**WORK TO COMPLETE**
Print exactly the lines from the one that contains "BDI | Overall: 0.104 -> 0.102" through the final line of the entries below, both included, and nothing else; omit the pictures.

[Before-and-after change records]
_ _ _

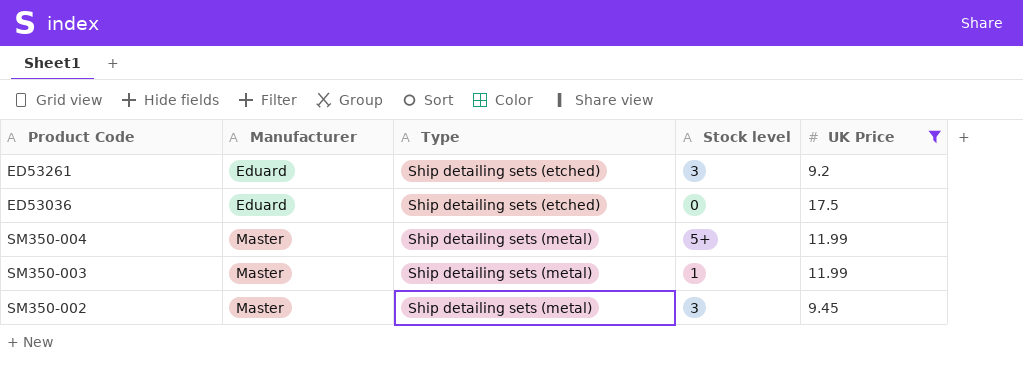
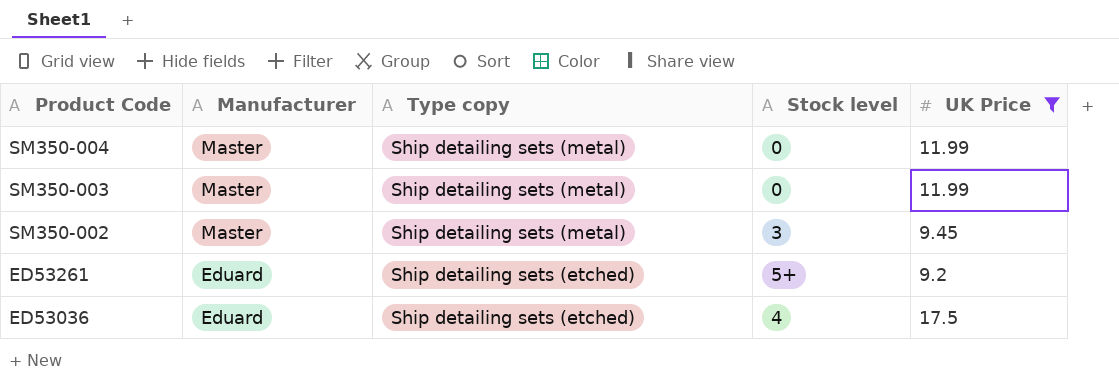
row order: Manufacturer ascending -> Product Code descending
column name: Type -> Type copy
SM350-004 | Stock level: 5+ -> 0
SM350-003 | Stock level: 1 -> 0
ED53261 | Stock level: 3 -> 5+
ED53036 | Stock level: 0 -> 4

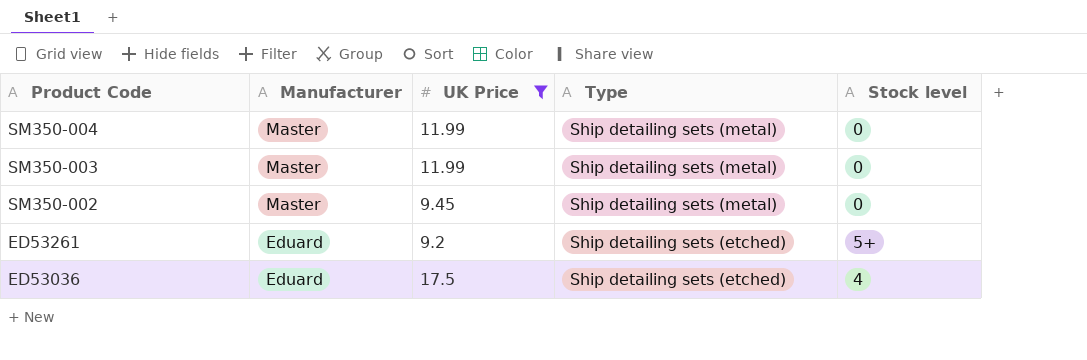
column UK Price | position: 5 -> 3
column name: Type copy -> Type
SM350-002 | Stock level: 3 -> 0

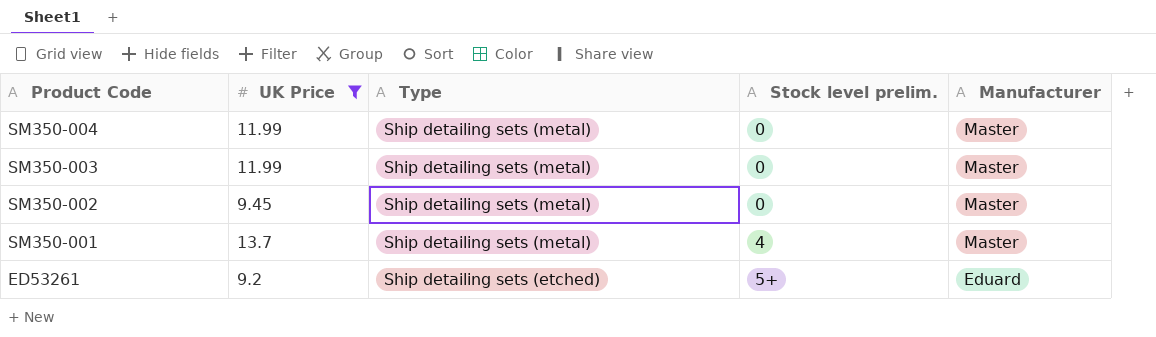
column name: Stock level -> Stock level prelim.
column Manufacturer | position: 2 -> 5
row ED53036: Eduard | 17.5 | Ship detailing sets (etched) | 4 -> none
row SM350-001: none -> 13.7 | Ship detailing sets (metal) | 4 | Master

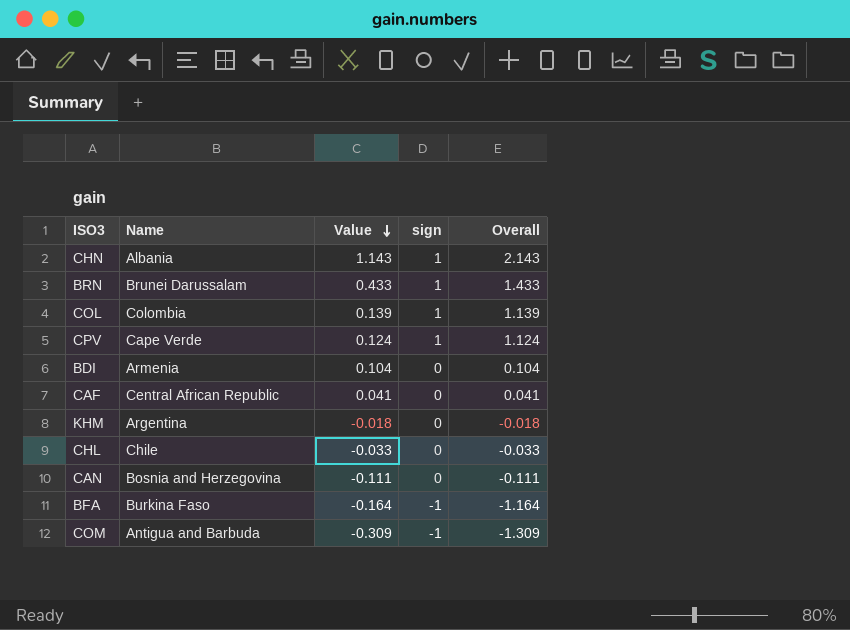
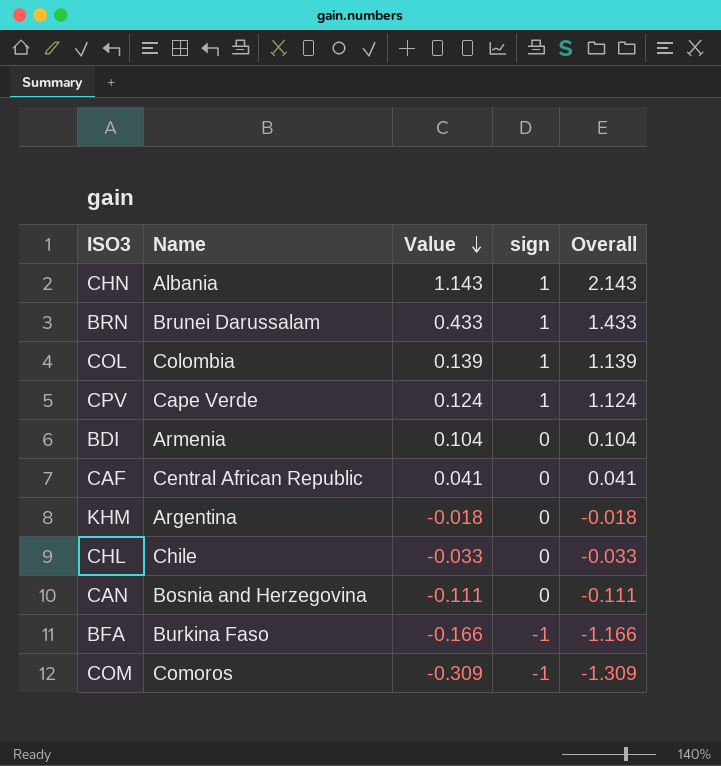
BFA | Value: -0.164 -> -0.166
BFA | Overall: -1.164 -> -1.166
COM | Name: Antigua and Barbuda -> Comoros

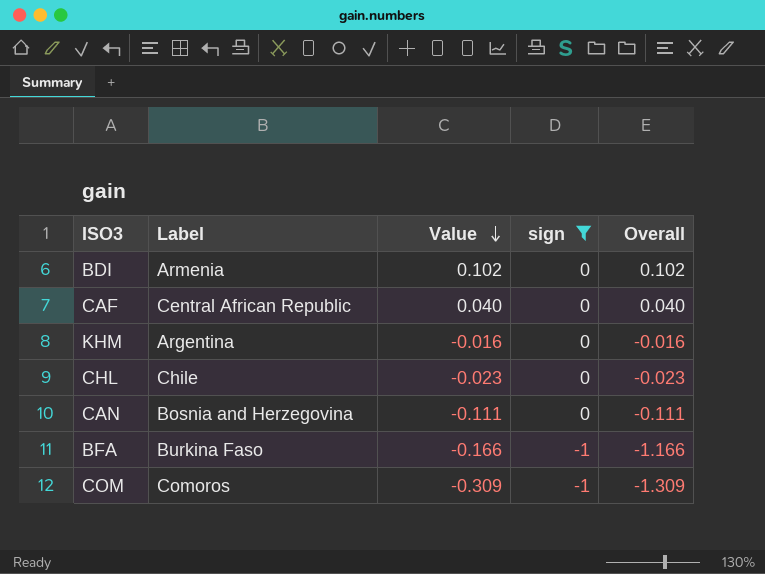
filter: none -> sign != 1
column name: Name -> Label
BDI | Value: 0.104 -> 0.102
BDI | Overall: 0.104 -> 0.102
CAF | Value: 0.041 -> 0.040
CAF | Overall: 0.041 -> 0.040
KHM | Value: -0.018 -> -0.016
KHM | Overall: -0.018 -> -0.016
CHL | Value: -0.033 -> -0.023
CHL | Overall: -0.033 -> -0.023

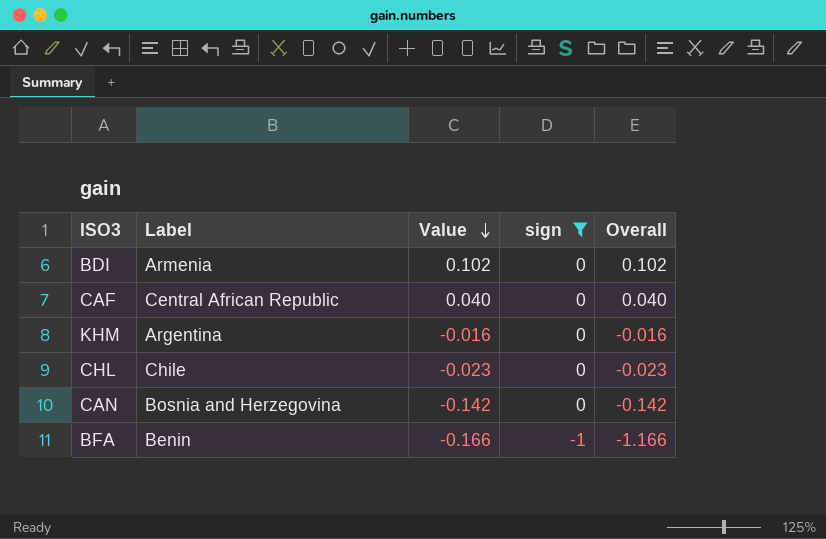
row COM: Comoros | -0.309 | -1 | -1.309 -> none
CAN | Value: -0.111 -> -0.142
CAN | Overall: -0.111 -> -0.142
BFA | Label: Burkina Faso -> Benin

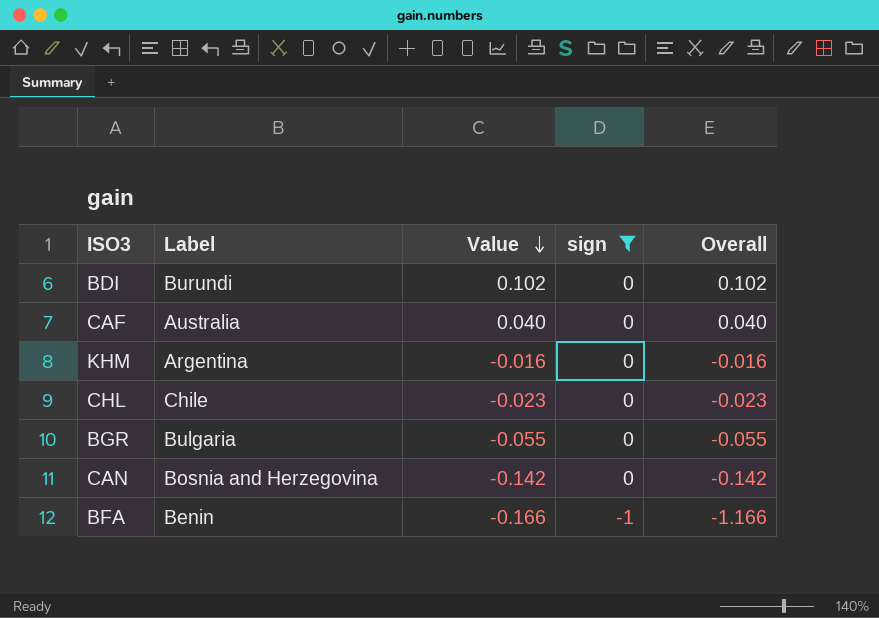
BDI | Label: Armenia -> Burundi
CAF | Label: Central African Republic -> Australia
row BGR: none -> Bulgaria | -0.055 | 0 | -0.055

_ _ _

**RESULT FOR THIS TASK**
BDI | Overall: 0.104 -> 0.102
CAF | Value: 0.041 -> 0.040
CAF | Overall: 0.041 -> 0.040
KHM | Value: -0.018 -> -0.016
KHM | Overall: -0.018 -> -0.016
CHL | Value: -0.033 -> -0.023
CHL | Overall: -0.033 -> -0.023

row COM: Comoros | -0.309 | -1 | -1.309 -> none
CAN | Value: -0.111 -> -0.142
CAN | Overall: -0.111 -> -0.142
BFA | Label: Burkina Faso -> Benin

BDI | Label: Armenia -> Burundi
CAF | Label: Central African Republic -> Australia
row BGR: none -> Bulgaria | -0.055 | 0 | -0.055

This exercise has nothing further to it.